Guatemalan protests support former dictator
GUATEMALA CITY -- Violent protests in support of former dictator Efrain Rios Montt engulfed the capital Thursday, forcing the U.S. Embassy to close and the president to call out the army to restore order.
Police said there were at least 5,000 demonstrators, many brandishing machetes and clubs, calling on the government to allow Rios Montt to run for president.
Demonstrators smashed windows, burned parked cars and blocked traffic in all directions along main streets.
"I will not permit any political movement to disrupt public order," President Alfonso Portillo, a political ally of Rios Montt, said in a national television address.
Rios Montt's military government, which took power in a coup, was responsible for some of the worst atrocities during Guatemala's 1960-1996 cvil war, but he remains popular with some segments of society and would be a strong candidate in the Nov. 9 election.
Insult proves injurious for Italian tourist town
PESARO, Italy -- When German Chancellor Gerhard Schroder and Italian Prime Minister Silvio Berlusconi took opposite sides regarding the war in Iraq, not a word of public animosity was heard between them.
Last month, when Berlusconi was speaking as the new president of the European Union, he compared a heckling German official to a Nazi concentration camp guard.
He got away with a quasi-apology along the lines of: Sorry you're so sensitive about being called Nazis. Which Schroder gladly accepted.
But earlier this month, when Stefano Stefani, the Italian tourism minister, referred to German vacationers as hypernationalistic, beer-swilling, competitive belchers, well, that was going too far.

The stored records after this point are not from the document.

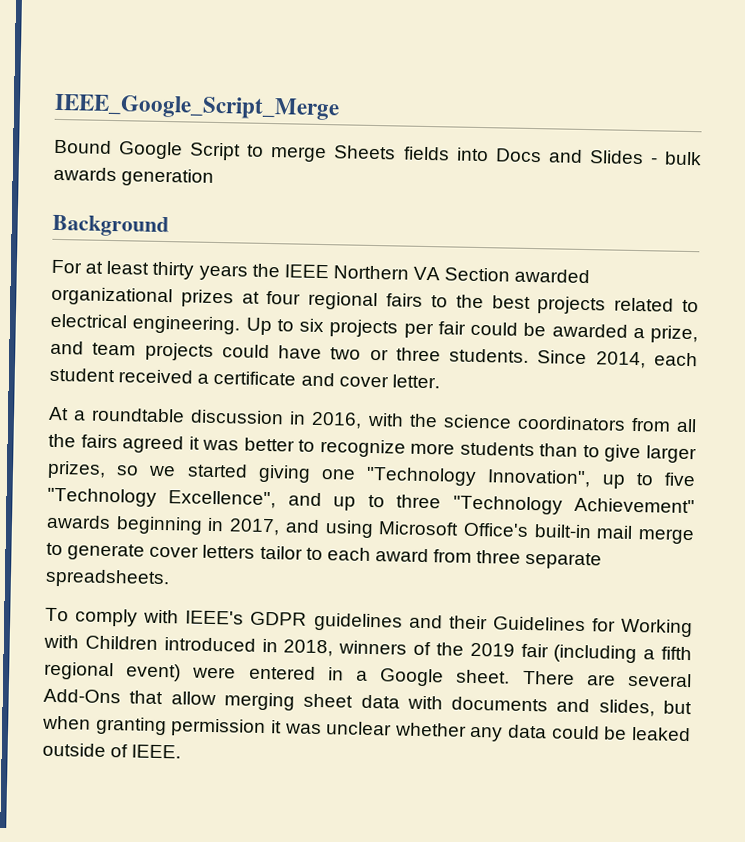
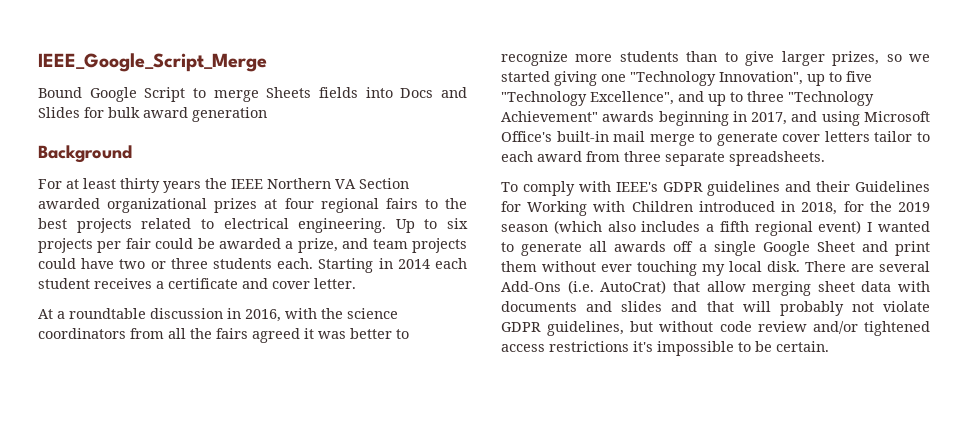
- Bound Google Script to merge Sheets fields into Docs and Slides - bulk awards generation
+ Bound Google Script to merge Sheets fields into Docs and Slides for bulk award generation
- Up to six projects per fair could be awarded a prize, and team projects could have two or three students. Since 2014, each student received a certificate and cover letter.
+ Up to six projects per fair could be awarded a prize, and team projects could have two or three students each. Starting in 2014 each student receives a certificate and cover letter.
- To comply with IEEE's GDPR guidelines and their Guidelines for Working with Children introduced in 2018, winners of the 2019 fair (including a fifth regional event) were entered in a Google sheet.
+ To comply with IEEE's GDPR guidelines and their Guidelines for Working with Children introduced in 2018, for the 2019 season (which also includes a fifth regional event) I wanted to generate all awards off a single Google Sheet and print them without ever touching my local disk.
- There are several Add-Ons that allow merging sheet data with documents and slides, but when granting permission it was unclear whether any data could be leaked outside of IEEE.
+ There are several Add-Ons (i.e. AutoCrat) that allow merging sheet data with documents and slides and that will probably not violate GDPR guidelines, but without code review and/or tightened access restrictions it's impossible to be certain.

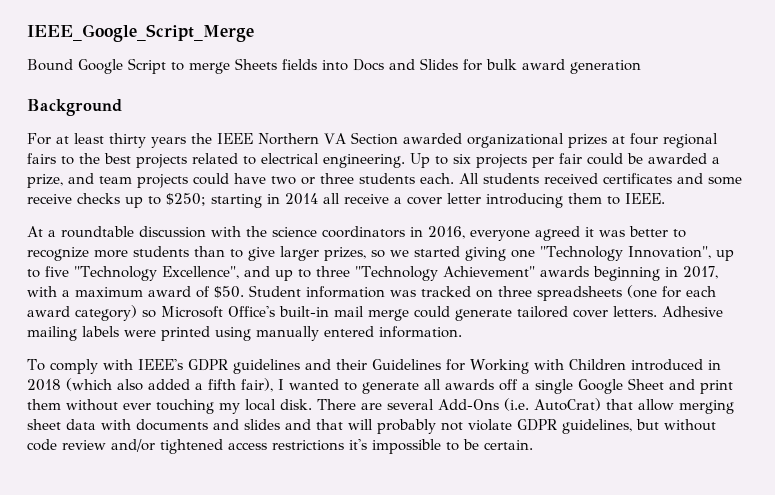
- Starting in 2014 each student receives a certificate and cover letter.
+ All students received certificates and some receive checks up to $250; starting in 2014 all receive a cover letter introducing them to IEEE.
- At a roundtable discussion in 2016, with the science coordinators from all the fairs agreed it was better to recognize more students than to give larger prizes, so we started giving one "Technology Innovation", up to five "Technology Excellence", and up to three "Technology Achievement" awards beginning in 2017, and using Microsoft Office's built-in mail merge to generate cover letters tailor to each award from three separate spreadsheets.
+ At a roundtable discussion with the science coordinators in 2016, everyone agreed it was better to recognize more students than to give larger prizes, so we started giving one "Technology Innovation", up to five "Technology Excellence", and up to three "Technology Achievement" awards beginning in 2017, with a maximum award of $50. Student information was tracked on three spreadsheets (one for each award category) so Microsoft Office's built-in mail merge could generate tailored cover letters. Adhesive mailing labels were printed using manually entered information.
- To comply with IEEE's GDPR guidelines and their Guidelines for Working with Children introduced in 2018, for the 2019 season (which also includes a fifth regional event) I wanted to generate all awards off a single Google Sheet and print them without ever touching my local disk.
+ To comply with IEEE's GDPR guidelines and their Guidelines for Working with Children introduced in 2018 (which also added a fifth fair), I wanted to generate all awards off a single Google Sheet and print them without ever touching my local disk.

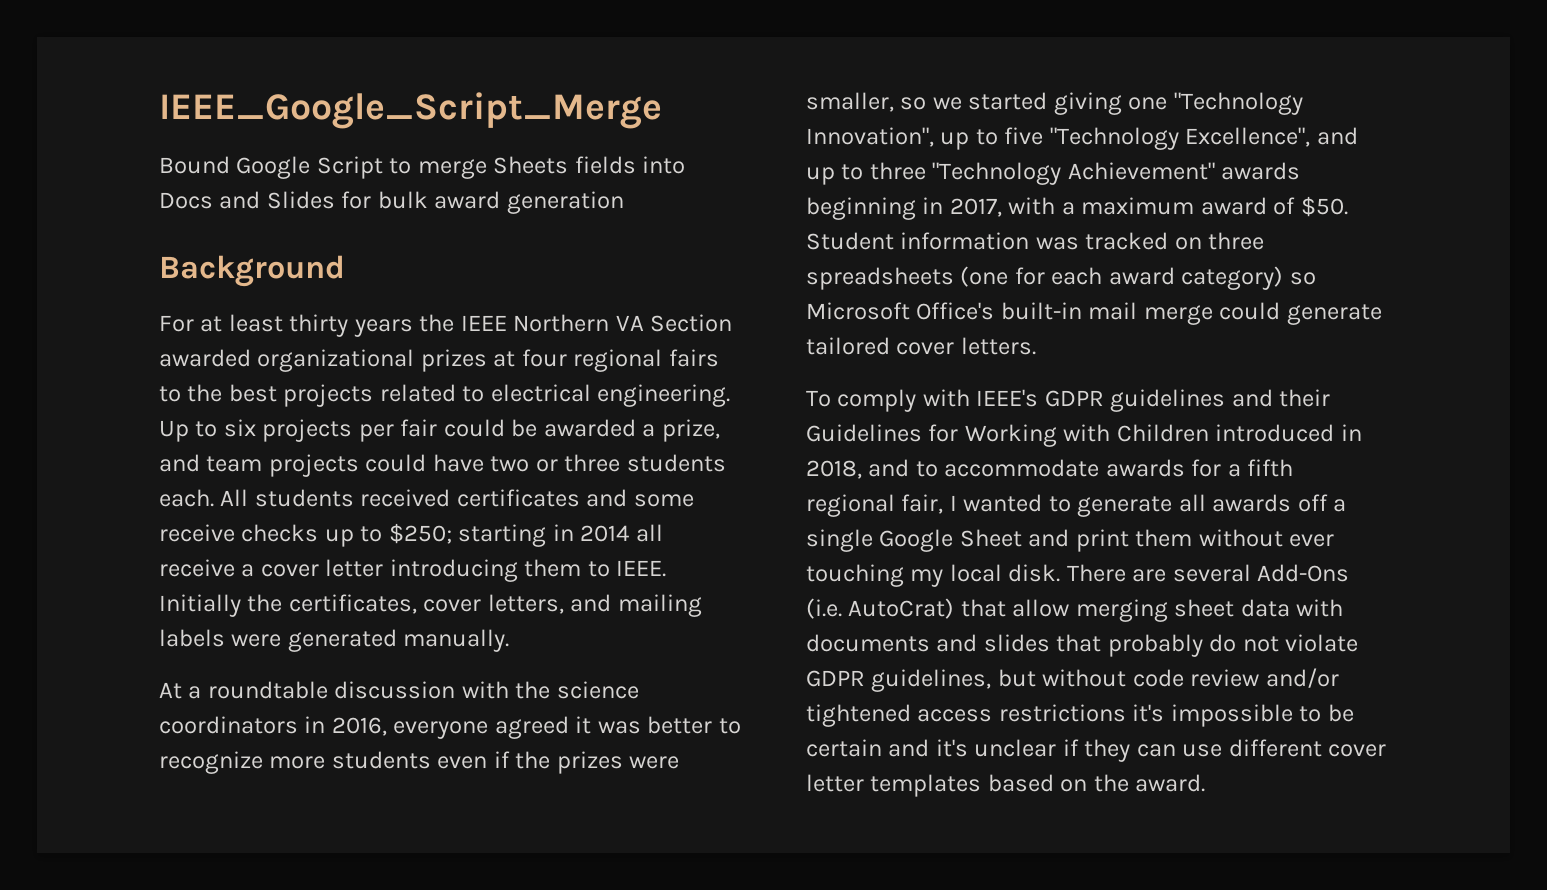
+ Initially the certificates, cover letters, and mailing labels were generated manually.
- At a roundtable discussion with the science coordinators in 2016, everyone agreed it was better to recognize more students than to give larger prizes, so we started giving one "Technology Innovation", up to five "Technology Excellence", and up to three "Technology Achievement" awards beginning in 2017, with a maximum award of $50.
+ At a roundtable discussion with the science coordinators in 2016, everyone agreed it was better to recognize more students even if the prizes were smaller, so we started giving one "Technology Innovation", up to five "Technology Excellence", and up to three "Technology Achievement" awards beginning in 2017, with a maximum award of $50.
- Adhesive mailing labels were printed using manually entered information.
- To comply with IEEE's GDPR guidelines and their Guidelines for Working with Children introduced in 2018 (which also added a fifth fair), I wanted to generate all awards off a single Google Sheet and print them without ever touching my local disk.
+ To comply with IEEE's GDPR guidelines and their Guidelines for Working with Children introduced in 2018, and to accommodate awards for a fifth regional fair, I wanted to generate all awards off a single Google Sheet and print them without ever touching my local disk.
- There are several Add-Ons (i.e. AutoCrat) that allow merging sheet data with documents and slides and that will probably not violate GDPR guidelines, but without code review and/or tightened access restrictions it's impossible to be certain.
+ There are several Add-Ons (i.e. AutoCrat) that allow merging sheet data with documents and slides that probably do not violate GDPR guidelines, but without code review and/or tightened access restrictions it's impossible to be certain and it's unclear if they can use different cover letter templates based on the award.

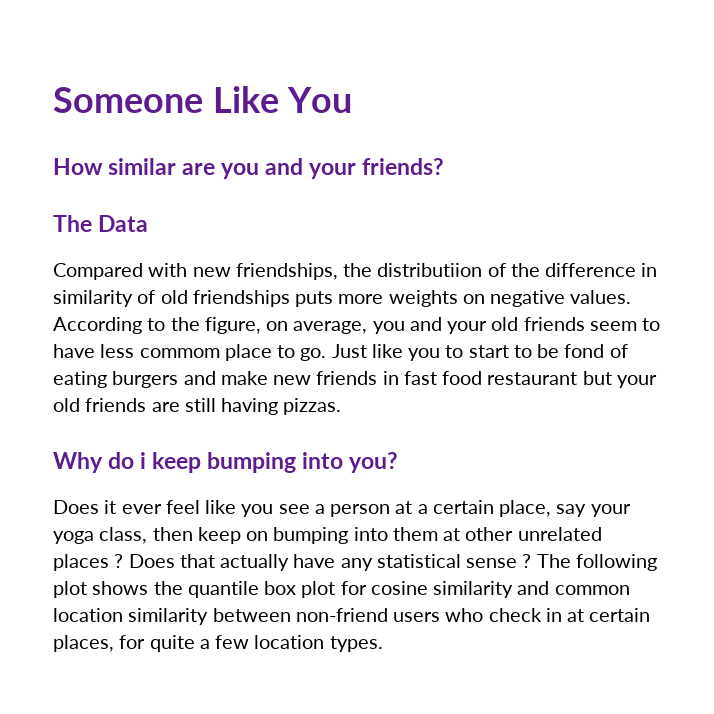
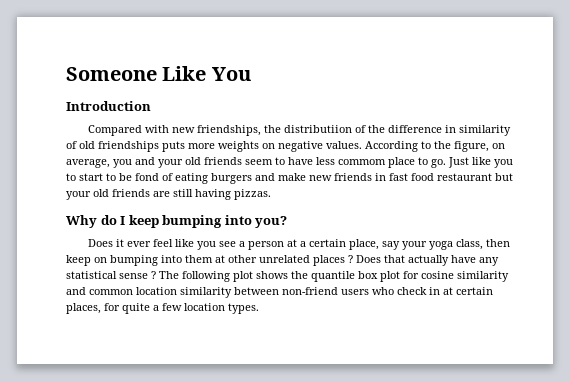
- How similar are you and your friends?
- The Data
+ Introduction
- Why do i keep bumping into you?
+ Why do I keep bumping into you?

Stefani was forced to resign, Schroder abruptly canceled his planned vacation this week to Pesaro and a number of Germans apparently followed his lead.
"People come to Pesaro to relax, and that is true of Germans, who we have no problems with," said Anna Niglior, Pesaro's tourism director.
Vietnam loses catfish dispute, fears next target
CA MAU CITY, Vietnam -- After losing a major trade dispute with the United States over catfish tariffs, Vietnam is worried about the possible impact on an even bigger market: its shrimp.
The U.S. International Trade Commission ruled Wednesday that Vietnam illegally dumped catfish on the American market, and it upheld the imposition of crippling duties -- an outcome some fear will start a landslide of trade sanctions against other seafood exports.
On Thursday, the Vietnam Association of Seafood Exporters and Processors denounced the decision, saying it showed how "a small group of fillet breeders in some southern states of the U.S. can put pressure on American authorities" to ignore the principles of competition and free trade it preaches worldwide.
Bermuda parties contest close elections
HAMILTON, Bermuda -- Bermuda's two main parties faced off Thursday in an election tinged with racial resentment and marked by a debate over foreign workers.
Polls showed voters evenly split between Premier Jennifer Smith's center-left Progressive Labor Party, which won 1998 elections promising a better deal for blacks, and the conservative United Bermuda Party, which governed for 30 years until the last elections.
Under a new electoral map, 39,000 voters were choosing from 75 candidates to represent 36 districts.
Bermuda is a British territory, but it is largely autonomous and makes laws in most areas without consulting London, which retains responsibility for foreign affairs and security.